> [REQUIRED ACTION]:
Gather the lines from the material that contain "Etat".

> [DATA]:
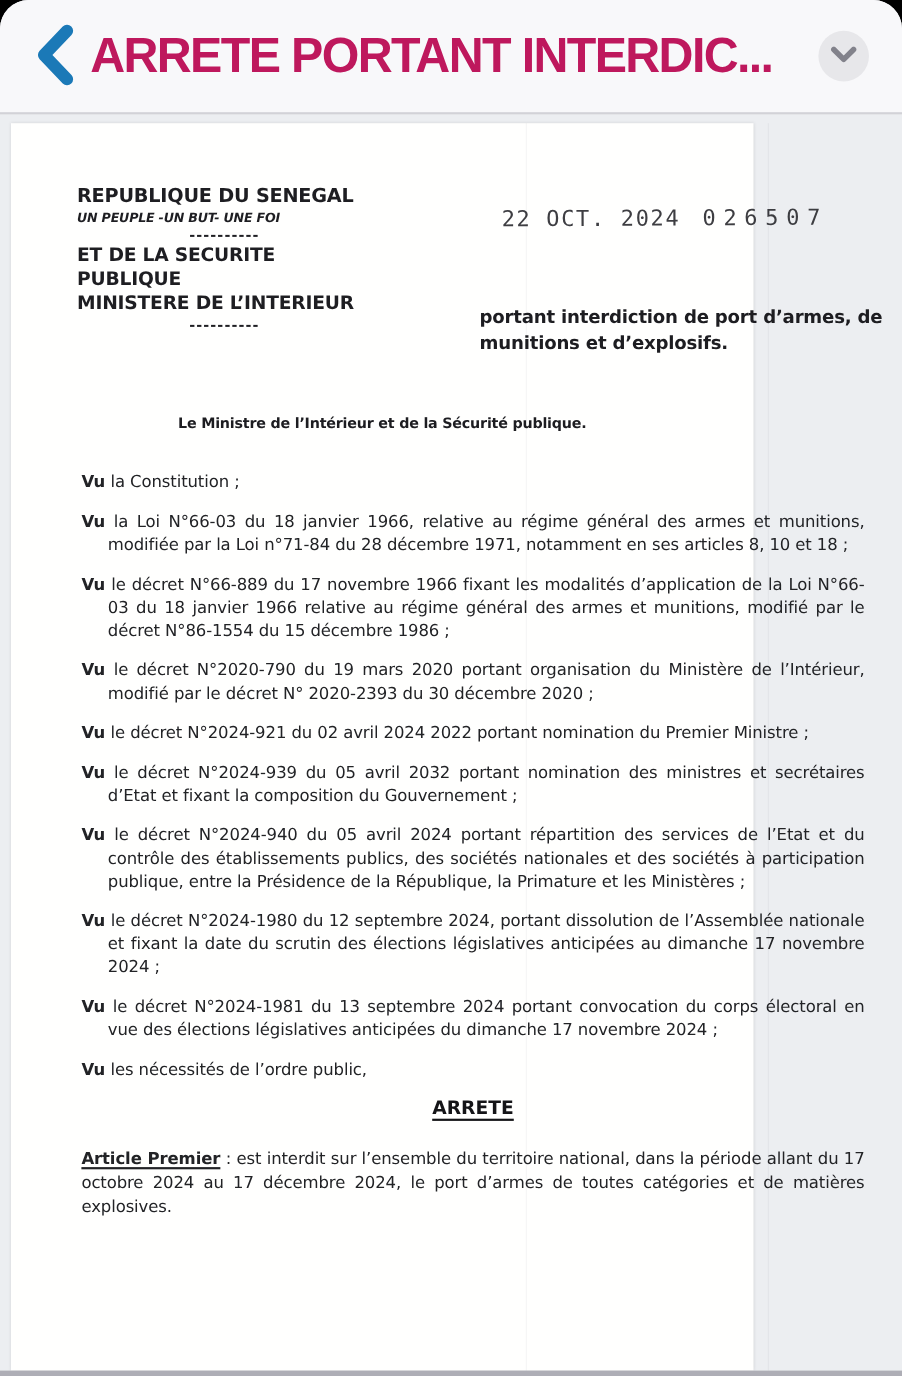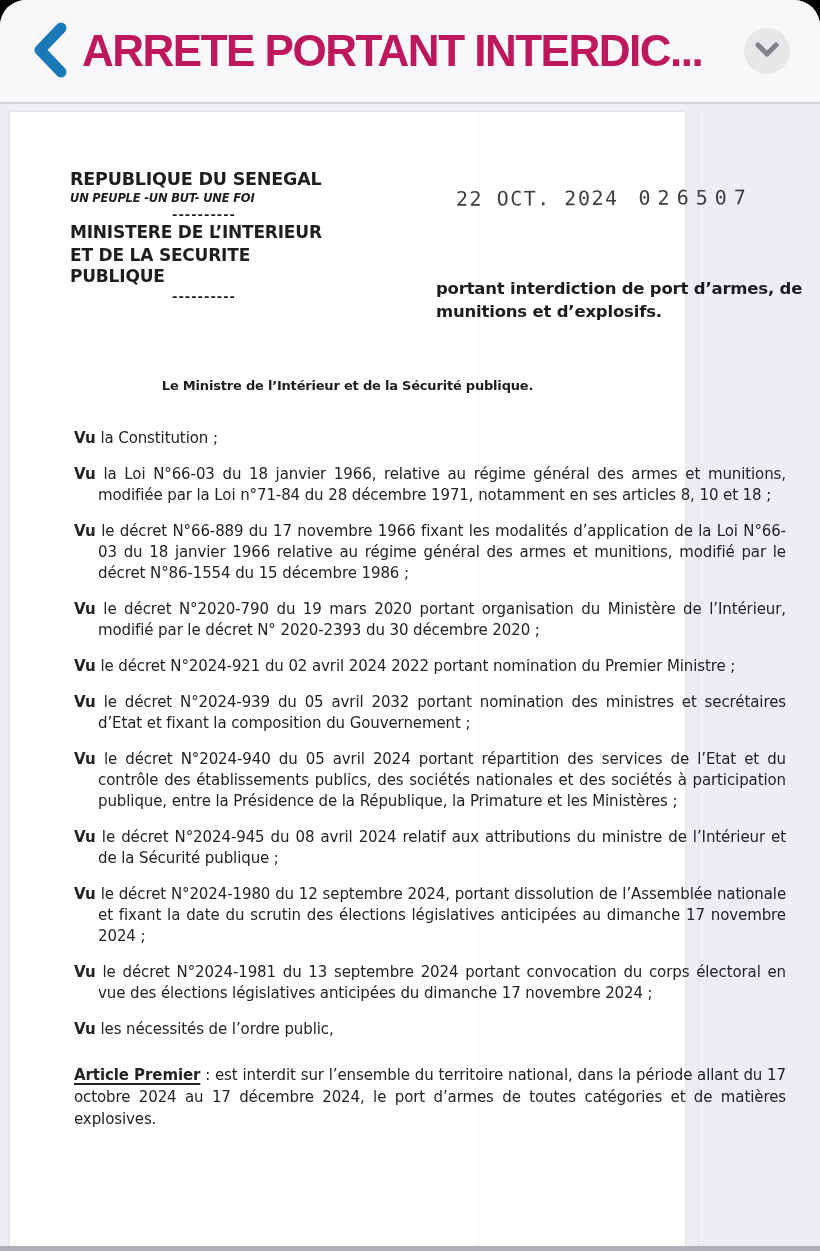--- a/index.html
+++ b/index.html
@@ -130,22 +130,22 @@
   </header>
 
   <section class="page">
     <div class="fold f1"></div>
     <div class="fold f2"></div>
 
     <div class="letterhead">
       <div class="lh-country">REPUBLIQUE DU SENEGAL</div>
       <div class="lh-motto">UN PEUPLE -UN BUT- UNE FOI</div>
       <div class="lh-dashes">----------</div>
+      <div class="lh-ministry">ET DE LA SECURITE PUBLIQUE</div>
       <div class="lh-ministry">MINISTERE DE L’INTERIEUR</div>
-      <div class="lh-ministry">ET DE LA SECURITE PUBLIQUE</div>
       <div class="lh-dashes">----------</div>
     </div>
 
     <div class="stamp">
       <span class="st-date">22 OCT. 2024</span>
       <span class="st-num">026507</span>
     </div>
 
     <div class="subject">
       <div>portant interdiction de port d’armes, de munitions et d’explosifs.</div>
@@ -154,24 +154,24 @@
     <div class="minister-heading">Le Ministre de l’Intérieur et de la Sécurité publique.</div>
 
     <div class="body-text">
       <p class="recital"><b>Vu</b> <span>la Constitution ;</span></p>
       <p class="recital"><b>Vu</b> <span>la Loi N°66-03 du 18 janvier 1966, relative au régime général des armes et munitions, modifiée par la Loi n°71-84 du 28 décembre 1971, notamment en ses articles 8, 10 et 18 ;</span></p>
       <p class="recital"><b>Vu</b> <span>le décret N°66-889 du 17 novembre 1966 fixant les modalités d’application de la Loi N°66-03 du 18 janvier 1966 relative au régime général des armes et munitions, modifié par le décret N°86-1554 du 15 décembre 1986 ;</span></p>
       <p class="recital"><b>Vu</b> <span>le décret N°2020-790 du 19 mars 2020 portant organisation du Ministère de l’Intérieur, modifié par le décret N° 2020-2393 du 30 décembre 2020 ;</span></p>
       <p class="recital"><b>Vu</b> <span>le décret N°2024-921 du 02 avril 2024 2022 portant nomination du Premier Ministre ;</span></p>
       <p class="recital"><b>Vu</b> <span>le décret N°2024-939 du 05 avril 2032 portant nomination des ministres et secrétaires d’Etat et fixant la composition du Gouvernement ;</span></p>
       <p class="recital"><b>Vu</b> <span>le décret N°2024-940 du 05 avril 2024 portant répartition des services de l’Etat et du contrôle des établissements publics, des sociétés nationales et des sociétés à participation publique, entre la Présidence de la République, la Primature et les Ministères ;</span></p>
-      <p class="recital"><b>Vu</b> <span>le décret N°2024-945 du 08 avril 2024 relatif aux attributions du ministre de l’Intérieur et de la Sécurité publique ;</span></p>
       <p class="recital"><b>Vu</b> <span>le décret N°2024-1980 du 12 septembre 2024, portant dissolution de l’Assemblée nationale et fixant la date du scrutin des élections législatives anticipées au dimanche 17 novembre 2024 ;</span></p>
       <p class="recital"><b>Vu</b> <span>le décret N°2024-1981 du 13 septembre 2024 portant convocation du corps électoral en vue des élections législatives anticipées du dimanche 17 novembre 2024 ;</span></p>
       <p class="recital"><b>Vu</b> <span>les nécessités de l’ordre public,</span></p>
 
+      <div class="decision-heading"><span>ARRETE</span></div>
 
       <p class="article"><b>Article Premier</b><span> : est interdit sur l’ensemble du territoire national, dans la période allant du 17 octobre 2024 au 17 décembre 2024, le port d’armes de toutes catégories et de matières explosives.</span></p>
     </div>
   </section>
 
   <div class="bottom-strip"></div>
 </div>
 
 </body></html>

> [ANSWER SECTION]:
       <p class="recital"><b>Vu</b> <span>le décret N°2024-939 du 05 avril 2032 portant nomination des ministres et secrétaires d’Etat et fixant la composition du Gouvernement ;</span></p>
       <p class="recital"><b>Vu</b> <span>le décret N°2024-940 du 05 avril 2024 portant répartition des services de l’Etat et du contrôle des établissements publics, des sociétés nationales et des sociétés à participation publique, entre la Présidence de la République, la Primature et les Ministères ;</span></p>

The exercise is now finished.